Exercise requirements: In the entries below, find the line containing "align-items: flex-end ->" and the line containing "font-family: none ->". Copy those two lines and everything between them exactly, without the pictures.

Data in this exercise Start Marker

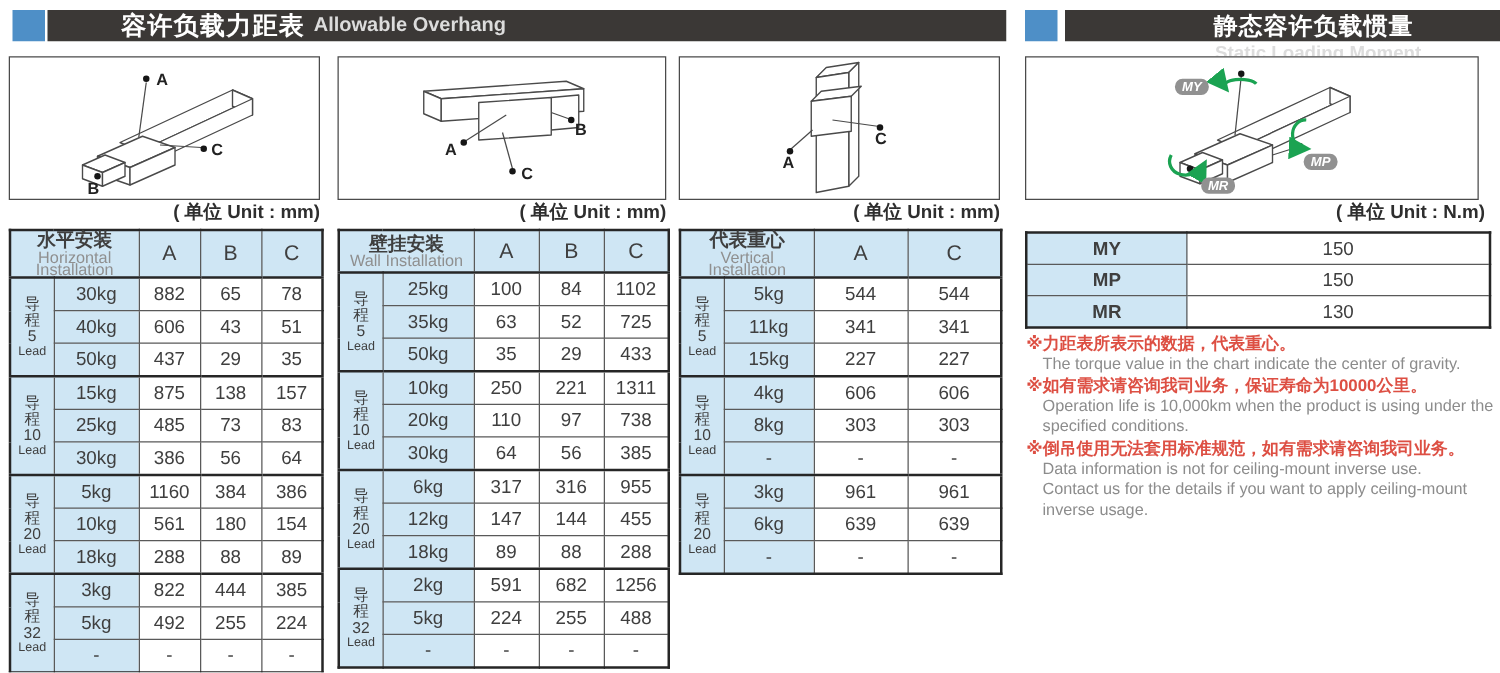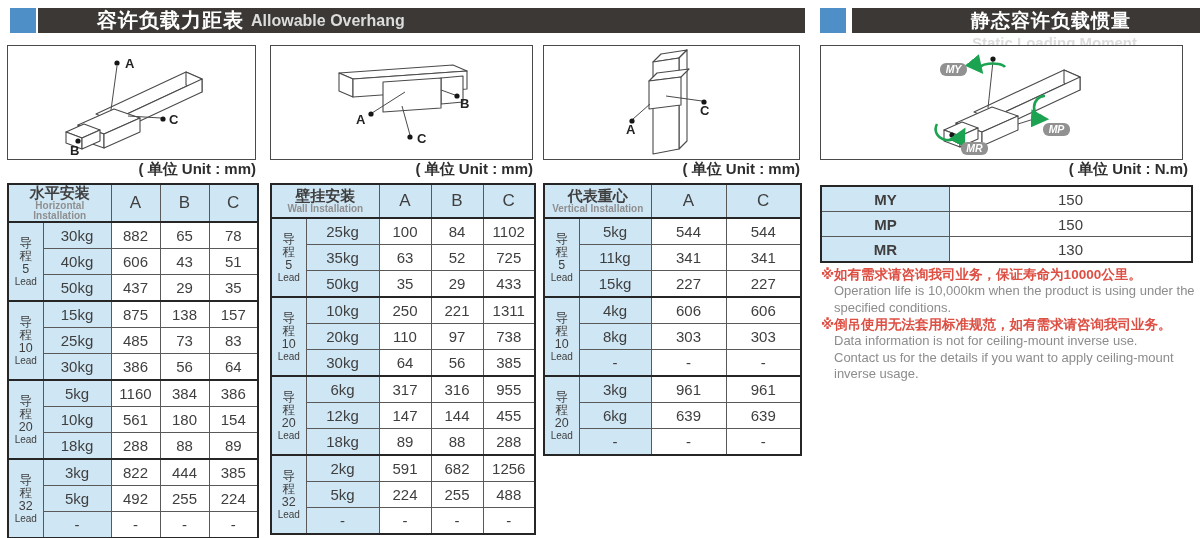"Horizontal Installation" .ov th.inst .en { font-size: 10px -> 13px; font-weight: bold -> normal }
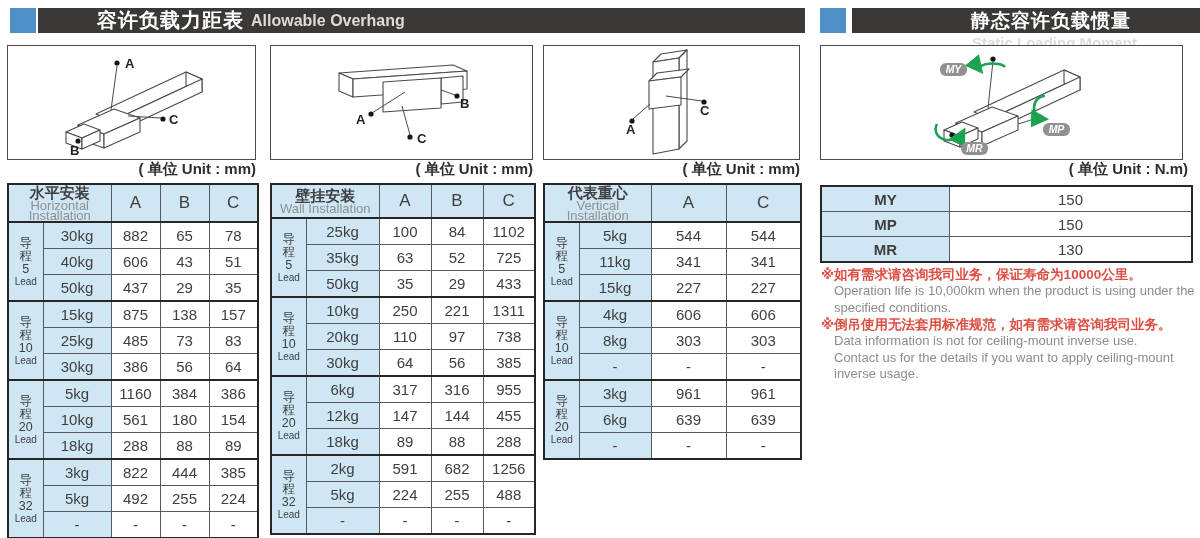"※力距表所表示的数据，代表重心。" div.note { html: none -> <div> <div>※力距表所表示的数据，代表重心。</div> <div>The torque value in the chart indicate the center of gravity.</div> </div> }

Data in this exercise End Marker
Data in this exercise Start Marker

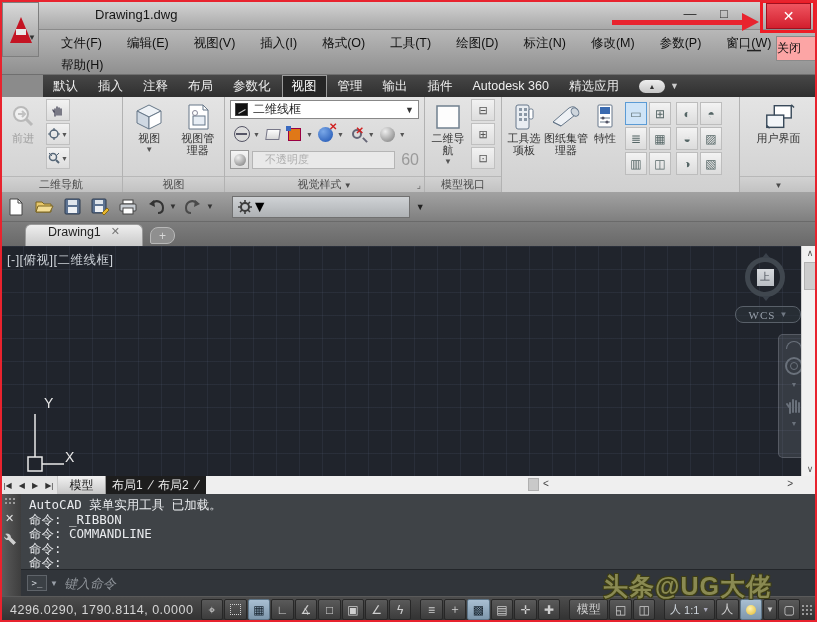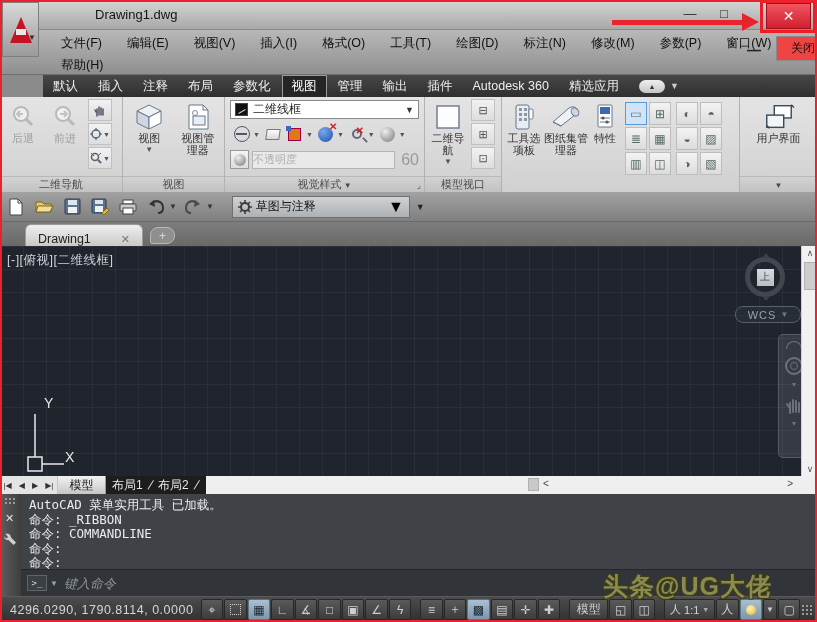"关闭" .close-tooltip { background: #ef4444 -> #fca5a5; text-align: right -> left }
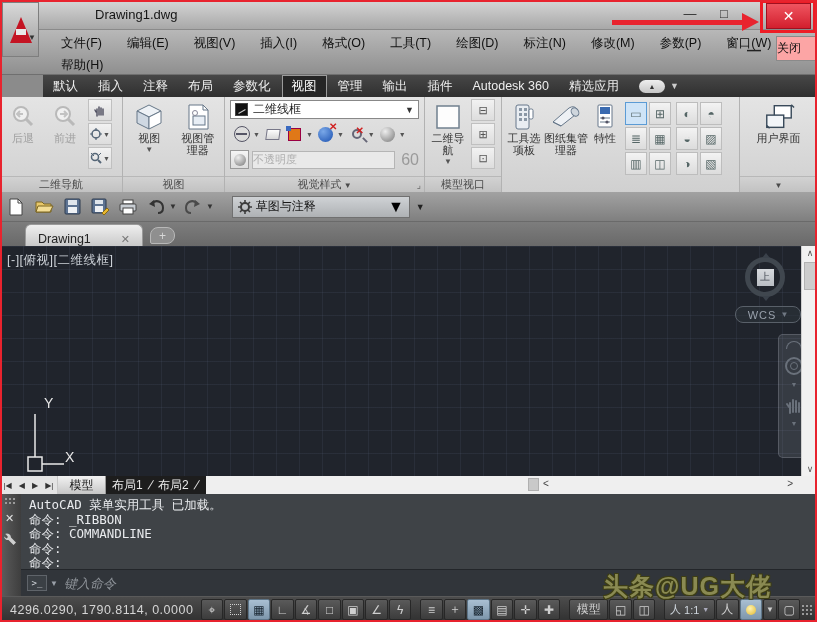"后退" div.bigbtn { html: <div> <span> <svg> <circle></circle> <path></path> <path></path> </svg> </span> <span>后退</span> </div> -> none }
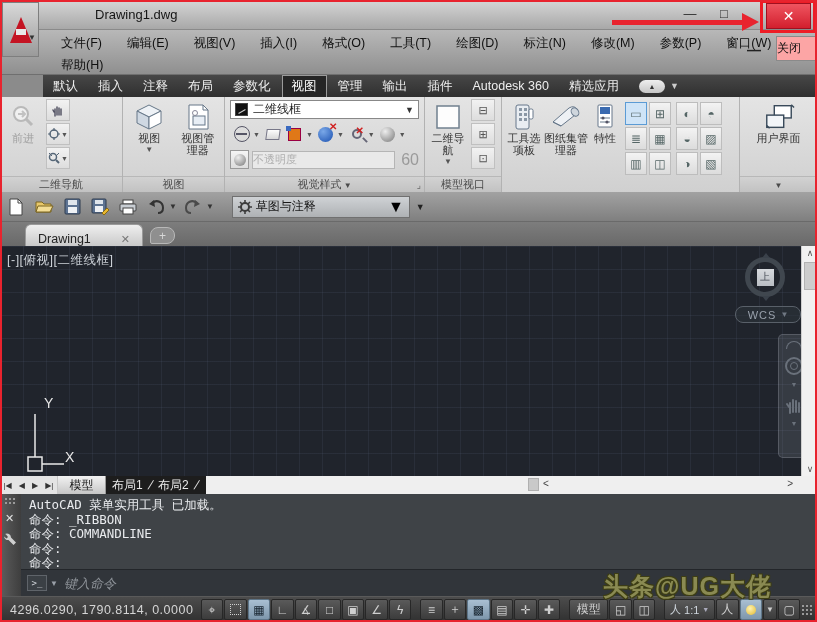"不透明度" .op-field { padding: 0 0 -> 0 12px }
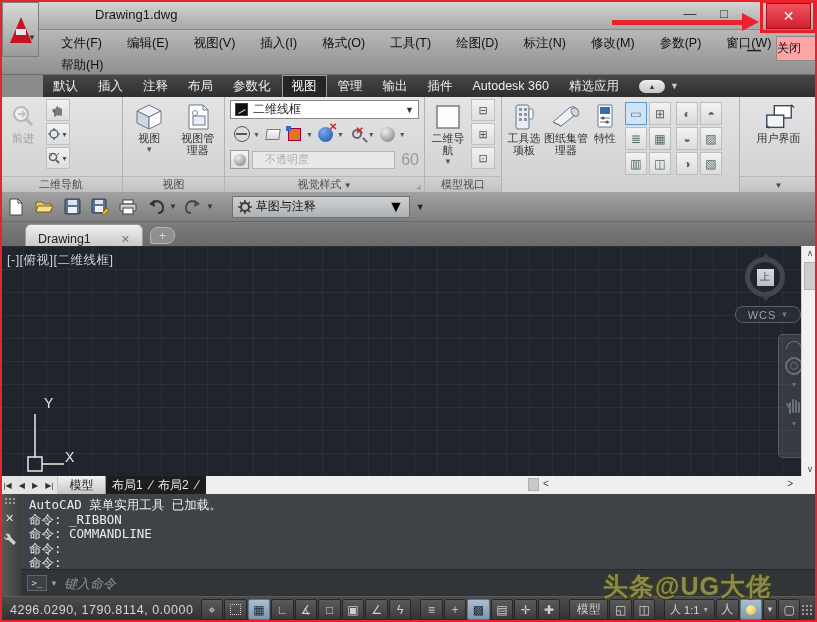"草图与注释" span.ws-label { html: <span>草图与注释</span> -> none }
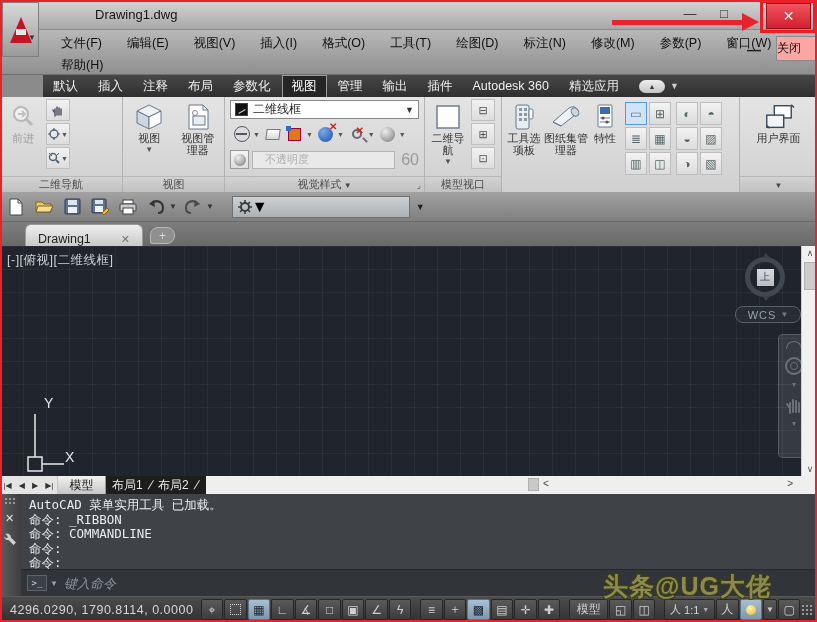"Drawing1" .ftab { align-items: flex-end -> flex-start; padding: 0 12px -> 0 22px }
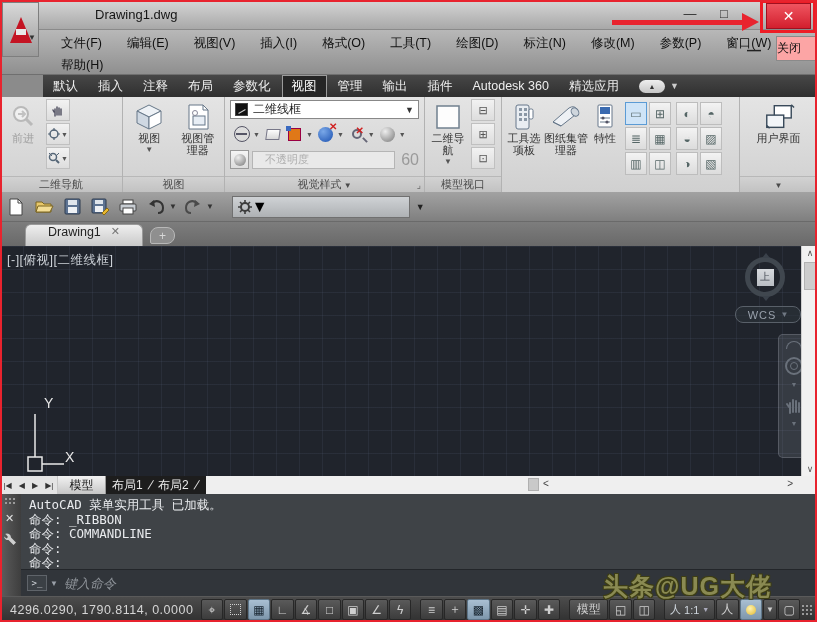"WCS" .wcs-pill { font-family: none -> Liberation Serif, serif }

Data in this exercise End Marker
Data in this exercise Start Marker

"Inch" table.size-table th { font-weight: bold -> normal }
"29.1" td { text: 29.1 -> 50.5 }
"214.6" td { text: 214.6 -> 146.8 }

Data in this exercise End Marker

Written solution:
"Drawing1" .ftab { align-items: flex-end -> flex-start; padding: 0 12px -> 0 22px }
"WCS" .wcs-pill { font-family: none -> Liberation Serif, serif }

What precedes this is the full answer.